__Instructions to follow__.
Please list all lines of the material below in which the string "margin" occurs.
-------------------------
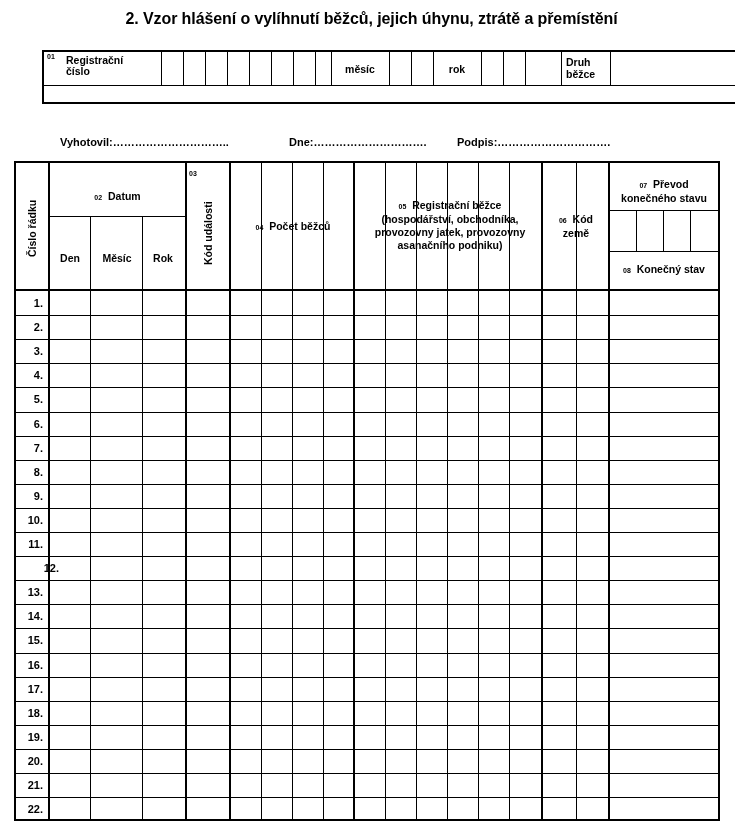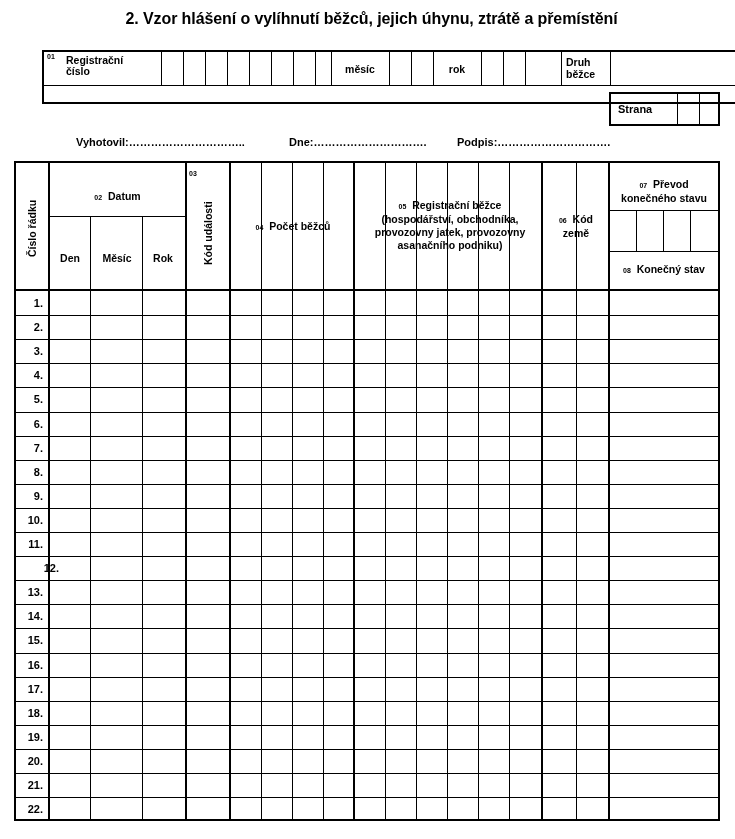--- a/index.html
+++ b/index.html
@@ -184,28 +184,23 @@
     <div class="lbl-bold" style="position:absolute; left:522px; top:5px;">
       <span>Druh</span><br>
       <span>běžce</span>
     </div>
     <div class="vline" style="left:566px; top:0; height:33px;"></div>
 
     <div class="hline" style="left:0; top:33px; width:702px;"></div>
 
   </div>
 
-  <div class="strana-box">
-    <div class="strana-lbl">Strana</div>
-    <div class="vline" style="left:66px; top:0; height:30px;"></div>
-    <div class="vline" style="left:88px; top:0; height:30px;"></div>
-  </div>
 
   <div class="sigline">
-    <span style="left:62px;">Vyhotovil:…………………………..</span>
+    <span style="left:46px;">Vyhotovil:…………………………..</span>
     <span style="left:275px;">Dne:………………………….</span>
     <span style="left:443px;">Podpis:………………………….</span>
   </div>
 
   <div class="tbl">
 
     <div class="head-cell vert" style="left:0; top:10px; width:32px; height:110px; line-height:32px;">Číslo řádku</div>
     <div class="sep" style="left:32px; top:0; width:2px; height:656px;"></div>
 
     <div class="head-cell" style="left:34px; top:27px; width:135px;">

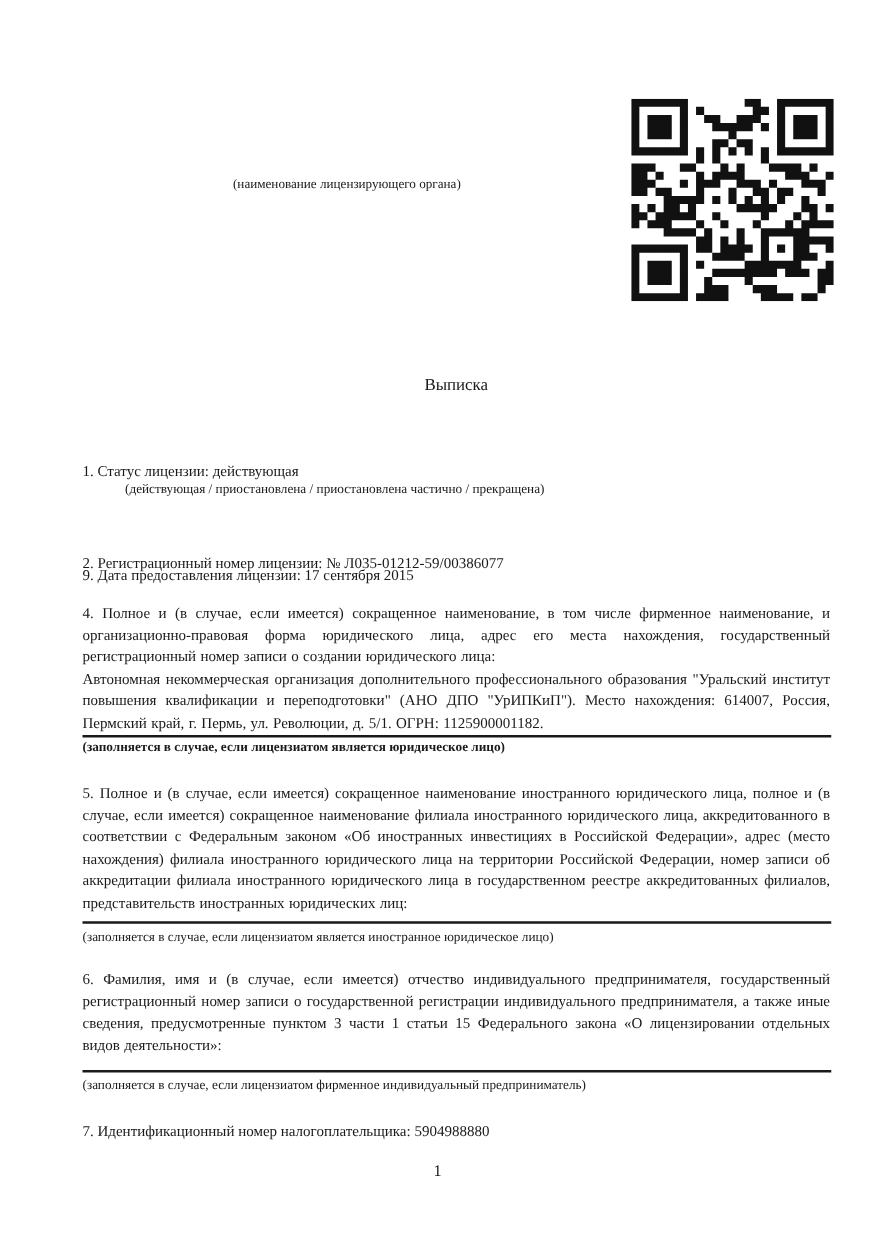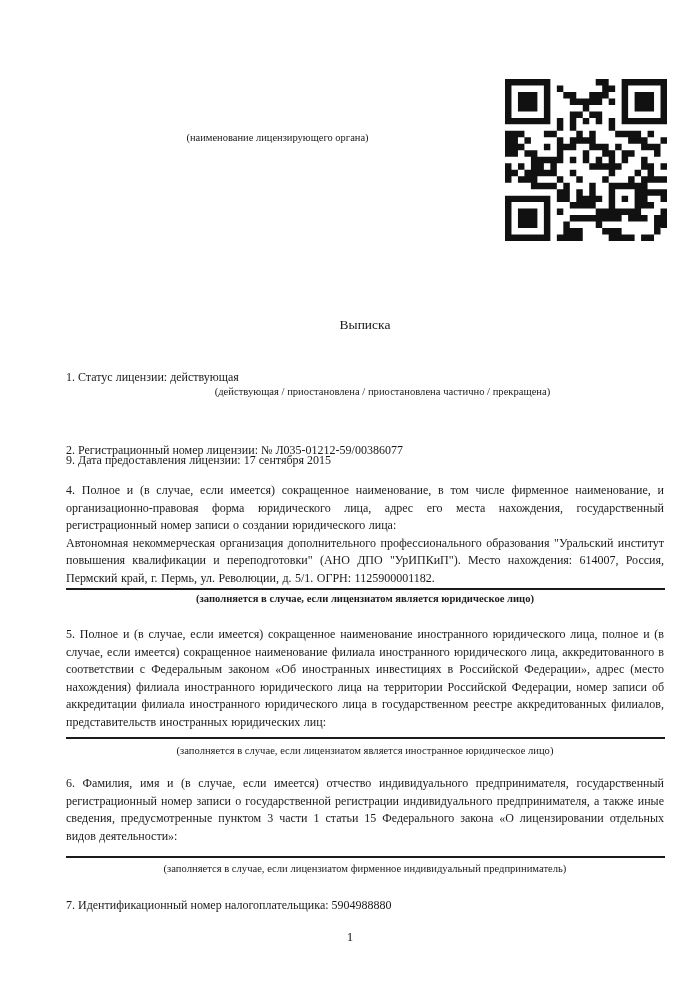--- a/index.html
+++ b/index.html
@@ -11,29 +11,29 @@
     font-family:"Liberation Serif","DejaVu Serif",serif;
   }
   .abs { position:absolute; }
   .ministry {
     left:70px; top:130px; width:415px;
     text-align:center;
   }
   .ministry-line {
     font-size:18px; font-weight:bold; line-height:30px; letter-spacing:0.3px;
   }
-  .ministry-caption { font-size:10.5px; margin-top:2px;text-align:center; }
+  .ministry-caption { font-size:10.5px; margin-top:12px;text-align:center; }
   .qr { left:505px; top:79px; width:162px; height:162px; }
   .title-block {
     left:66px; top:299px; width:598px;
-    text-align:center; font-size:13.5px; line-height:17.5px;margin-top:17px;
+    text-align:center; font-size:13.5px; line-height:17.5px;
   }
   .para { font-size:12px; line-height:17.5px; left:66px; width:598px; }
   .just { text-align:justify; word-spacing:0.5px; }
-  .note { font-size:10.6px; text-align:center; }
+  .note { font-size:10.6px; text-align:left; }
   .rule { left:66px; width:599px; height:2px; background:#1a1a1a; }
   .pagenum { left:0; top:929px; width:700px; text-align:center; font-size:13px; }
 </style>
 </head>
 <body>
 
 <div class="abs ministry">
   <div class="ministry-caption">(наименование лицензирующего органа)</div>
 </div>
-------------------------
__Written answer__.
-  .ministry-caption { font-size:10.5px; margin-top:2px;text-align:center; }
+  .ministry-caption { font-size:10.5px; margin-top:12px;text-align:center; }
-    text-align:center; font-size:13.5px; line-height:17.5px;margin-top:17px;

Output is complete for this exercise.